BBC Brasil: Por quê?

Richard: Eu queria lançar um desafio para o prefeito de São Paulo, como eu fiz na China. A cidade tem metas de ser uma cidade rica em áreas verdes? Isso pode entrar no marketing da cidade, para atrair grandes empresas, por exemplo.

Quais as metas de São Paulo ou de outras cidades no Brasil para ter mais parques, áreas de caminhadas, playground naturais, trilhas?

BBC Brasil: O sr. acha que isso hoje não é encarado como prioridade?

Richard:
Bem longe disso. Um parque é encarado como uma coisa a mais para se ter, algo extra, um mimo. Enquanto pensarmos assim, nada vai mudar.

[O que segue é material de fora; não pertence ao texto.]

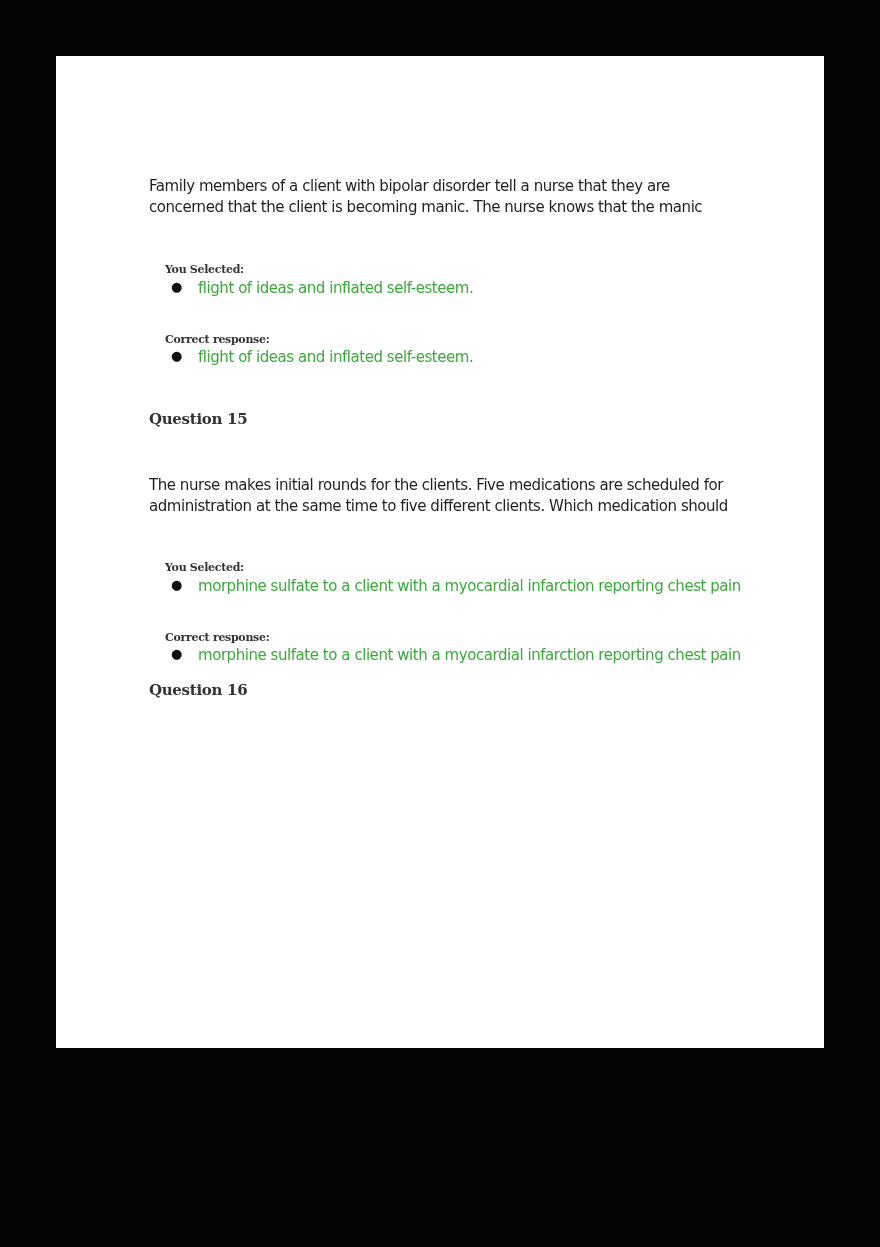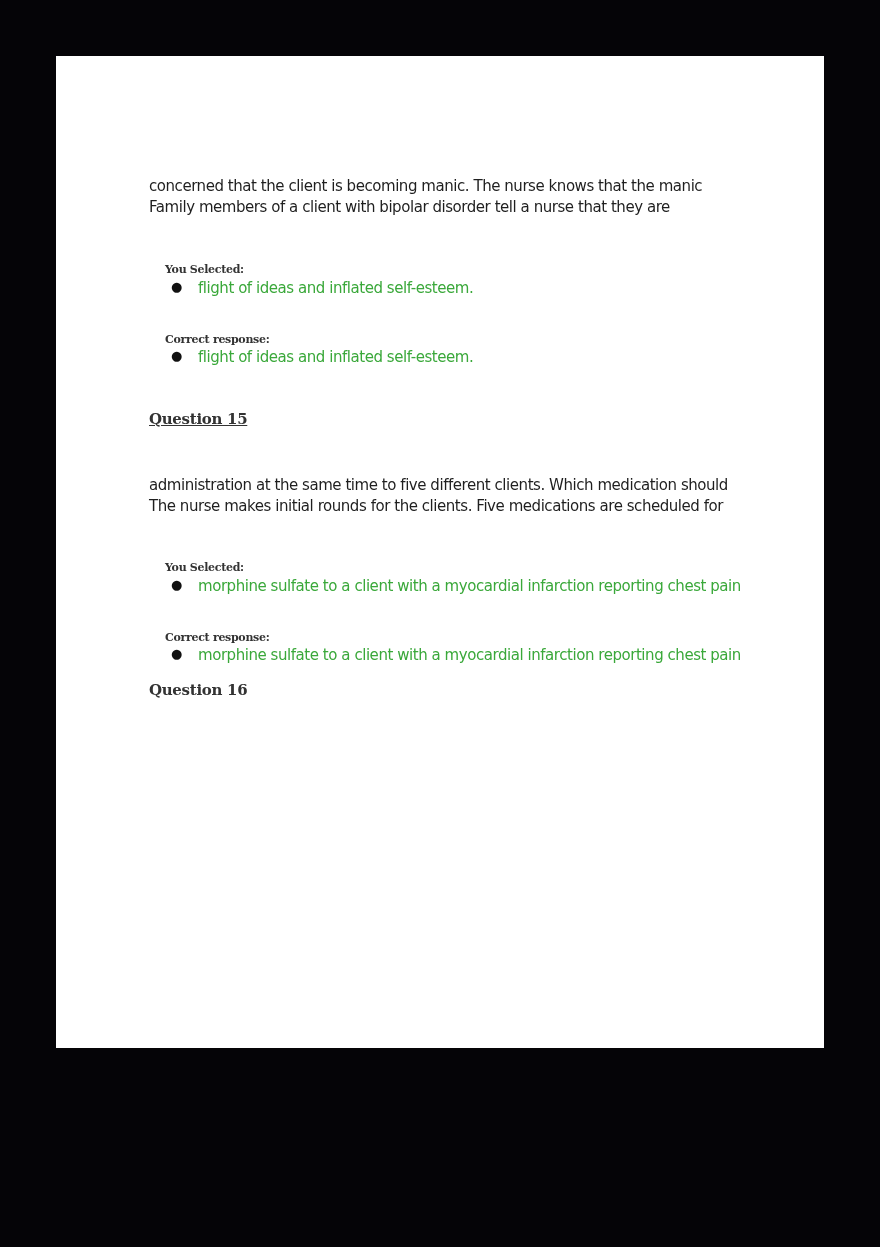"concerned that the client is" p.qtext { order: before "Family members of a client" -> after "Family members of a client" }
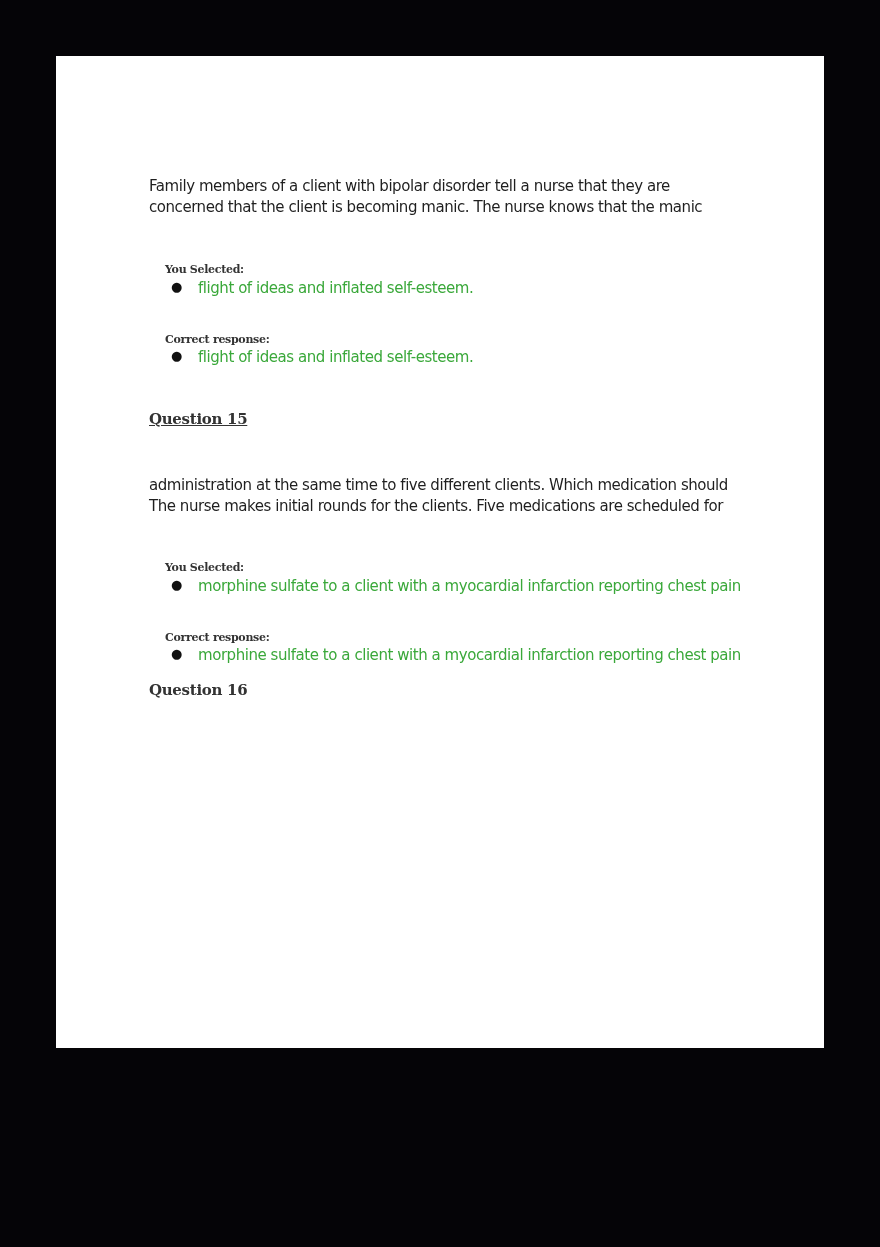"Question 15" p.qhead { text-decoration: underline -> none }
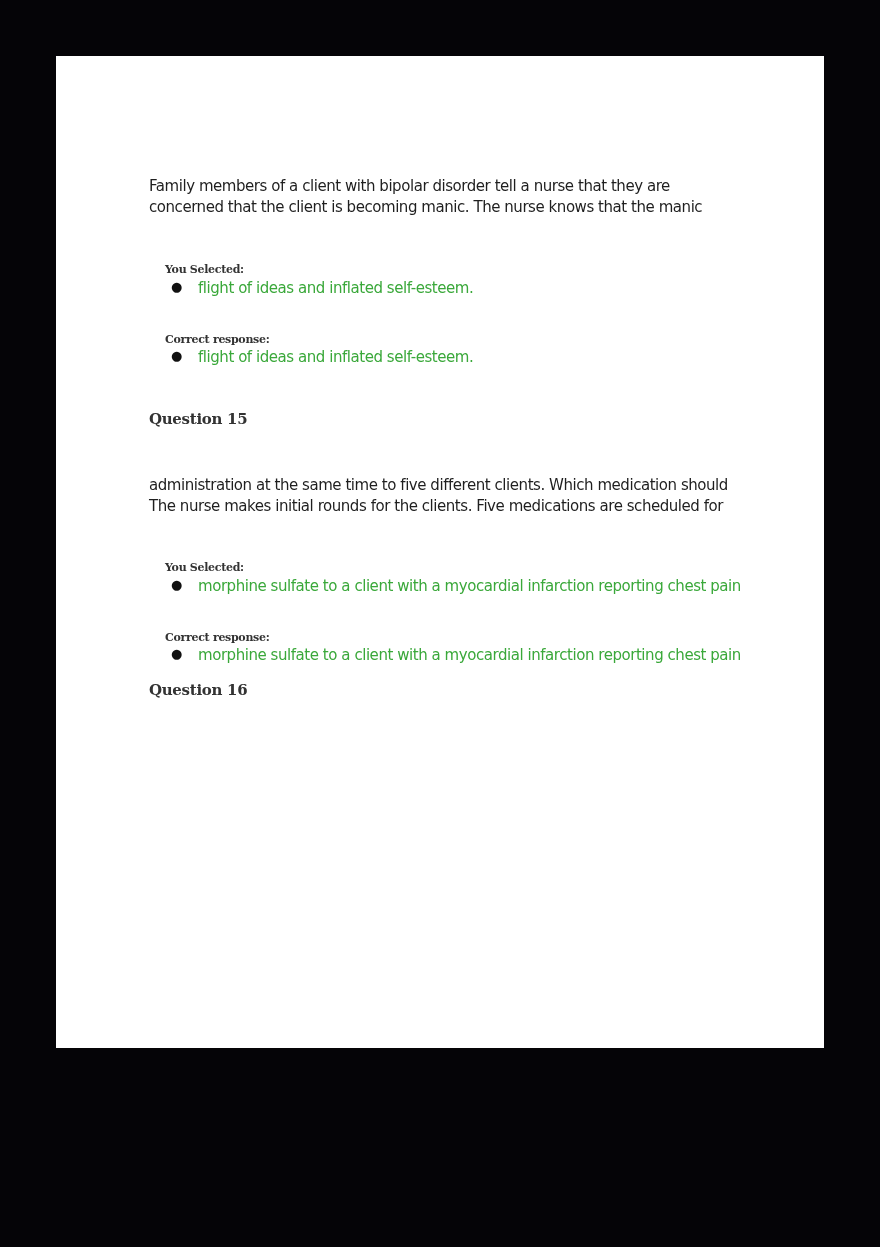"administration at the same time" p.qtext { order: before "The nurse makes initial rounds" -> after "The nurse makes initial rounds" }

Porque a verdade é que uma área verde não é algo legal para se ter, é algo do qual todos precisam. É parte da nossa humanidade ter contato com a natureza, é parte dos direitos humanos básicos, como muitos órgãos internacionais já reconheceram. Por isso não pode ser negado pelas autoridades.

BBC Brasil: Além das autoridades e das escolas, qual o papel dos pais nessa retomada de contato das crianças com a natureza?

Richard: Como em tudo, os pais precisam ser exemplos. Precisam também usufruir da natureza - mesmo porque isso é benéfico para todas as idades. Precisam proporcionar passeios ao ar livre para as crianças, mostrar a importância desse contato...

BBC Brasil: Mas será que os pais que vivem dias corridos nas cidades dão conta disso também?

Richard: É importante é deixar claro que não é preciso ir acampar toda a semana, fazer trilhas na mata todo dia. O convívio com a natureza se dá também em atos simples, compatíveis com o dia a dia corrido das famílias atuais.

É ter uma hortinha em casa ou até na varanda do apartamento, é aproveitar áreas ao ar livre como quadras esportivas, quando não houver um superparque perto de casa. E até mesmo ler "Tom Sawyer" ou outros livros que despertem o encantamento das crianças com a natureza.